A ordem foi feita através de um decreto publicado no sábado (3), dia da captura de Nicolás Maduro e sua mulher, mas o texto completo só foi divulgado hoje.
Nesta segunda, Maduro e mulher dele, Cilia Flores, também presa pelos militares norte-americanos, passaram por audiência de custódia numa corte em Nova York. O presidente venezuelano se declarou inocente das acusações impostas pelos Estados Unidos.
O Conselho de Segurança das Nações Unidas (ONU) se reuniu hoje também para discutir o ataque à Venezuela e a prisão de Maduro.
Rosemery DiCarlo, subsecretária-geral para assuntos políticos e de construção da paz na ONU declarou que está “profundamente preocupada que as leis do direito internacional não foram respeitadas na ação militar do dia 3 de janeiro”.
Maduro e a esposa foram retirados à força da Venezuela por militares dos EUA. O país norte-americano promoveu um ataque à capital Caracas na madrugada de sábado (3).
O político venezuelano foi enviado de navio a Nova York e está num presídio federal no bairro do Brooklyn.
Maduro e Cilia são acusados de comandar um governo corrupto e sem legitimidade. Também há acusações de promover o narcoterrorismo e conspiração para importar cocaína, posse de metralhadoras e dispositivos explosivos e conspiração para posse de metralhadoras e dispositivos explosivos.
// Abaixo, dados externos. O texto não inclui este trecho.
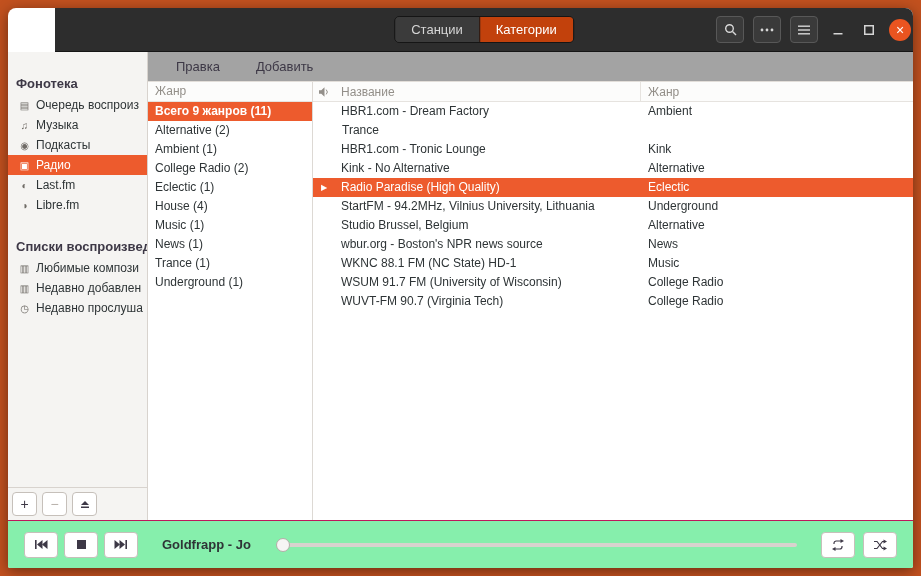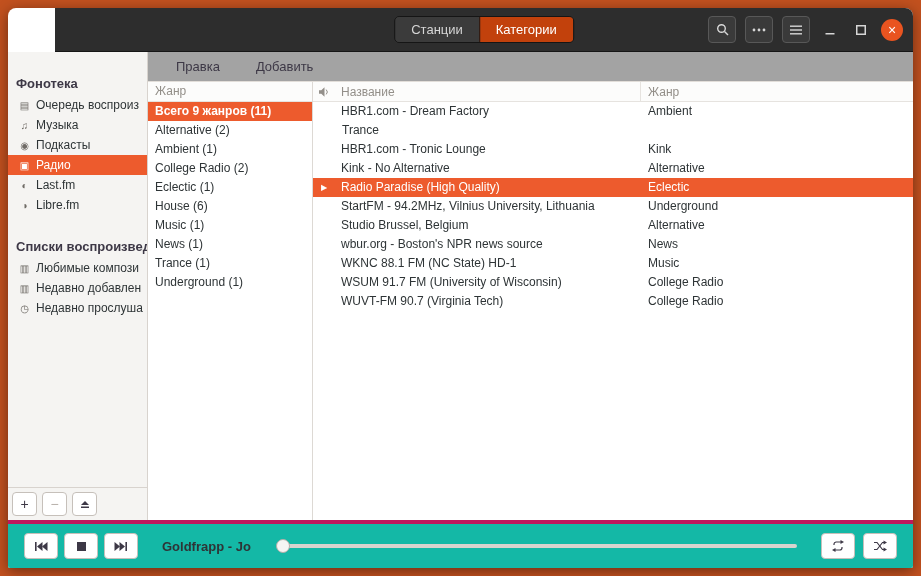"Станции" .headerbar { padding: 0 10px -> 0 2px }
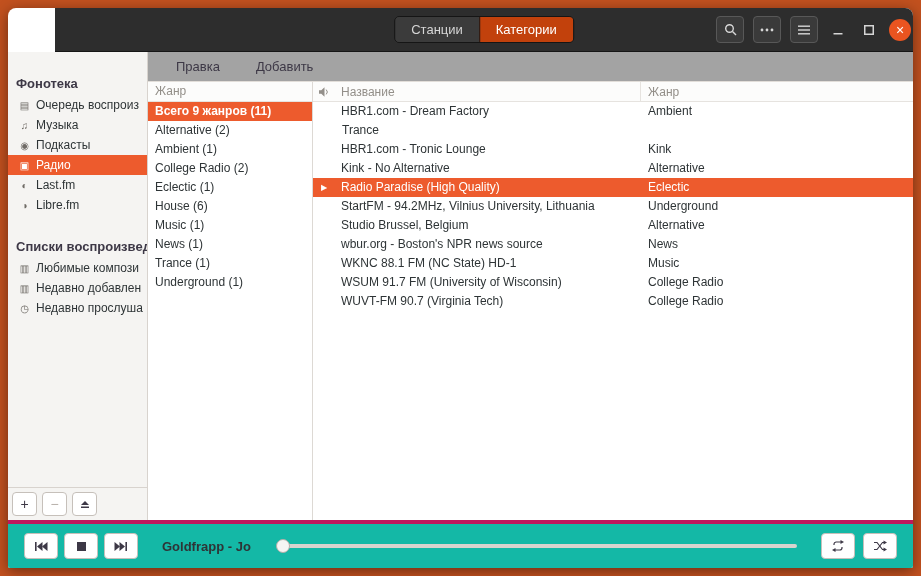"House (6)" div.genre-row { text: 6 -> 4 }
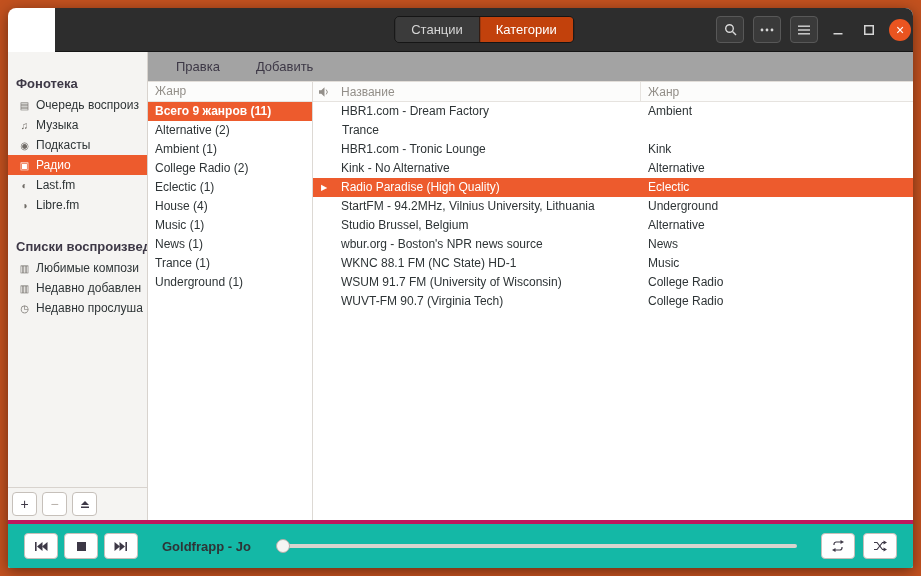"Goldfrapp - Jo" .player-bar { background: #14b8a6 -> #86efac; border-top: 4px solid #be185d -> 1px solid #be185d }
Delcy Rodríguez, vice-presidente, está no comando da Venezuela como presidente interina.
O governo da China exigiu no domingo (41) a libertação imediata do presidente venezuelano Nicolás Maduro e de sua esposa, Cilia Flores, após a operação militar conduzida pelos Estados Unidos no país sul-americano.
A manifestação foi divulgada pelo Ministério das Relações Exteriores chinês e reforça a posição de Pequim contra qualquer intervenção externa.
Segundo a nota oficial, a situação na Venezuela deve ser tratada por meio de negociações políticas e diplomáticas, sem o uso da força. Pequim também exigiu garantias de integridade física e segurança para Maduro e Cilia Flores, classificando a remoção do casal como uma violação do direito internacional.